Vision Transformer Based Video Hashing Retrieval for Tracing the Source of Fake Videos

Authors: Pengfei Pei, Xianfeng Zhao, Yun Cao, Jinchuan Li, Xuyuan Lai

Published: 2021-12-15 13:35:55+00:00

AI Summary

This paper proposes ViTHash, a vision transformer-based video hashing retrieval method for tracing the source of fake videos, offering more reliable evidence than conventional detection methods. It introduces a novel Hash Triplet Loss and a Localizator tool to improve accuracy and localization of differences between original and fake videos.

Abstract

In recent years, the spread of fake videos has brought great influence on individuals and even countries. It is important to provide robust and reliable results for fake videos. The results of conventional detection methods are not reliable and not robust for unseen videos. Another alternative and more effective way is to find the original video of the fake video. For example, fake videos from the Russia-Ukraine war and the Hong Kong law revision storm are refuted by finding the original video. We use an improved retrieval method to find the original video, named ViTHash. Specifically, tracing the source of fake videos requires finding the unique one, which is difficult when there are only small differences in the original videos. To solve the above problems, we designed a novel loss Hash Triplet Loss. In addition, we designed a tool called Localizator to compare the difference between the original traced video and the fake video. We have done extensive experiments on FaceForensics++, Celeb-DF and DeepFakeDetection, and we also have done additional experiments on our built three datasets: DAVIS2016-TL (video inpainting), VSTL (video splicing) and DFTL (similar videos). Experiments have shown that our performance is better than state-of-the-art methods, especially in cross-dataset mode. Experiments also demonstrated that ViTHash is effective in various forgery detection: video inpainting, video splicing and deepfakes. Our code and datasets have been released on GitHub: url{https://github.com/lajlksdf/vtl}.


Key findings
ViTHash outperforms state-of-the-art methods, particularly in cross-dataset scenarios. It demonstrates effectiveness across various forgery types (deepfakes, video inpainting, video splicing).

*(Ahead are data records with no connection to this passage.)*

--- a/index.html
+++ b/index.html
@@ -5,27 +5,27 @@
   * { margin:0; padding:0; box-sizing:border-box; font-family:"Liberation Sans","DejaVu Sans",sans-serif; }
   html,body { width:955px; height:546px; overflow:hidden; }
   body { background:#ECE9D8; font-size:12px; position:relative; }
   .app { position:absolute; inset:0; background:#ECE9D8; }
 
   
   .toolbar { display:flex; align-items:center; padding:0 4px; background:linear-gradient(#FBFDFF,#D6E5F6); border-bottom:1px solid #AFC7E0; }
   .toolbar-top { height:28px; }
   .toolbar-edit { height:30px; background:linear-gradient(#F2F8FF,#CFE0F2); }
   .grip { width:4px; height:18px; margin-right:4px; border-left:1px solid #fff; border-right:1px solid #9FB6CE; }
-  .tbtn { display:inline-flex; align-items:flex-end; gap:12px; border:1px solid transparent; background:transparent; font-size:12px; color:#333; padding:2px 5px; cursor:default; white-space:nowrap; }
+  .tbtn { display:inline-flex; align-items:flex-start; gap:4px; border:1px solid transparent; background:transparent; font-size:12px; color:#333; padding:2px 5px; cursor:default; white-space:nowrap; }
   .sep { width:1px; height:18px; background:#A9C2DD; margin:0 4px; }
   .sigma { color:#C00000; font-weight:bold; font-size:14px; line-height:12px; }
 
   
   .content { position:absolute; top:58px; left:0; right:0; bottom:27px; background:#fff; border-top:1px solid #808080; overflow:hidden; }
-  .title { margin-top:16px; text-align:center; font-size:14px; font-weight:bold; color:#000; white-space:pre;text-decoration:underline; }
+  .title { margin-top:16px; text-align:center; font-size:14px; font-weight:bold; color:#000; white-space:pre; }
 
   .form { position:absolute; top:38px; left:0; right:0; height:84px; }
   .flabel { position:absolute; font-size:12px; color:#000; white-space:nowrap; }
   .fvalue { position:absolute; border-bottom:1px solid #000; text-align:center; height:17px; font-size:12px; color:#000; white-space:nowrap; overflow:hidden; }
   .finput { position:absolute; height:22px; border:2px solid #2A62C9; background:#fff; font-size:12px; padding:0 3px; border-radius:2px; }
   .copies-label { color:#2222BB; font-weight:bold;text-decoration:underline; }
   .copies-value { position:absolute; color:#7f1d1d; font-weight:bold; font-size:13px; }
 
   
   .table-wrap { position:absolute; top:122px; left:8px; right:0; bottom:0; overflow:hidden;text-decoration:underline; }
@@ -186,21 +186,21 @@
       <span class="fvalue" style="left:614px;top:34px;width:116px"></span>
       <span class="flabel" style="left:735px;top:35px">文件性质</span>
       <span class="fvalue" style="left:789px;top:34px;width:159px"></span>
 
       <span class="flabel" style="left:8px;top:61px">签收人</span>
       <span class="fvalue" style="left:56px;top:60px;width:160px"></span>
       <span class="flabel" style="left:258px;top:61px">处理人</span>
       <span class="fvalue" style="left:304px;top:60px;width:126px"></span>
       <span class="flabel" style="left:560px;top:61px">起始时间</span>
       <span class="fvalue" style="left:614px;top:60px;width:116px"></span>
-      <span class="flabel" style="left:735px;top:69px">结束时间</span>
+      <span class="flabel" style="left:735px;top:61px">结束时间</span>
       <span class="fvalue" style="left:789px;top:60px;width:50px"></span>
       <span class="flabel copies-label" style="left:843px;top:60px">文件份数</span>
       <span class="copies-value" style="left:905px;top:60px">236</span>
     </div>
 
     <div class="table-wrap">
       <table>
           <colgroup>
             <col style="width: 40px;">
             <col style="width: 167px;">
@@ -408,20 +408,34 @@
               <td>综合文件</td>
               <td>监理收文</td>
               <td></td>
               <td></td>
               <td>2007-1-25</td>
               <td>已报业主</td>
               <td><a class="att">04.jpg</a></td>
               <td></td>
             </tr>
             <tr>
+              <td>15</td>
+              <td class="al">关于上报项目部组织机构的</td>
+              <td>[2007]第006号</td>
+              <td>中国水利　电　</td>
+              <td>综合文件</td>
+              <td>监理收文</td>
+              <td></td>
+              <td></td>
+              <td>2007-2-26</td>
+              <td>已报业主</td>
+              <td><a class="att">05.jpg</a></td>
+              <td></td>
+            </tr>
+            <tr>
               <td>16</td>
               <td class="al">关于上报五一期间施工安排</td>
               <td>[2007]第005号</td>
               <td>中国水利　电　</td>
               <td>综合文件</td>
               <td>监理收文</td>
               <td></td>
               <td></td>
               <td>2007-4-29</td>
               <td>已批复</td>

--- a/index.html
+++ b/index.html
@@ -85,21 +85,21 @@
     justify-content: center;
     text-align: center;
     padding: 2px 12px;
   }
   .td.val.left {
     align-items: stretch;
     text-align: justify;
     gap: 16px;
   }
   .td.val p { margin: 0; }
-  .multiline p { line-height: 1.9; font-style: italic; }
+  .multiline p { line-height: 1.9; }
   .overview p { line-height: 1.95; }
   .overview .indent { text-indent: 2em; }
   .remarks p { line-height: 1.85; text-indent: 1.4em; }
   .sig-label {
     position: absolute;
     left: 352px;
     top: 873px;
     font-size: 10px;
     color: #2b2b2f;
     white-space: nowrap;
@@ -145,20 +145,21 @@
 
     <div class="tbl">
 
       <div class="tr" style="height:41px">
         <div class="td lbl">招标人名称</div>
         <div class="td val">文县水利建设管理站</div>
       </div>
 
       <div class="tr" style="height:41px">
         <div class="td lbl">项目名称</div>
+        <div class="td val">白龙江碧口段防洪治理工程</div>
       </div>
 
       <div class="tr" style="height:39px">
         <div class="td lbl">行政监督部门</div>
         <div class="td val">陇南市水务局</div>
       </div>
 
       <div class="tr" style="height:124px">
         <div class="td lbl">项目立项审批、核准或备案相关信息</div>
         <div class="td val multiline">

The Localizator tool aids in identifying discrepancies between original and fake videos.
Approach
ViTHash uses a Vision Transformer architecture to generate video hash codes. A novel Hash Triplet Loss function is designed to improve the discrimination between original and fake videos by learning hash centers. A Localizator tool visually compares the original and fake videos.
Datasets
FaceForensics++, Celeb-DF, DeepFakeDetection, DAVIS2016-TL (video inpainting), VSTL (video splicing), DFTL (similar videos)
Model(s)
Vision Transformer (ViT) based architecture, specifically using spatio-temporal Pyramid Vision Transformer (PVTv2) and multiple Attention Blocks. A CNN-ViT mixed structure is also used in the Localizator tool.
Author countries
China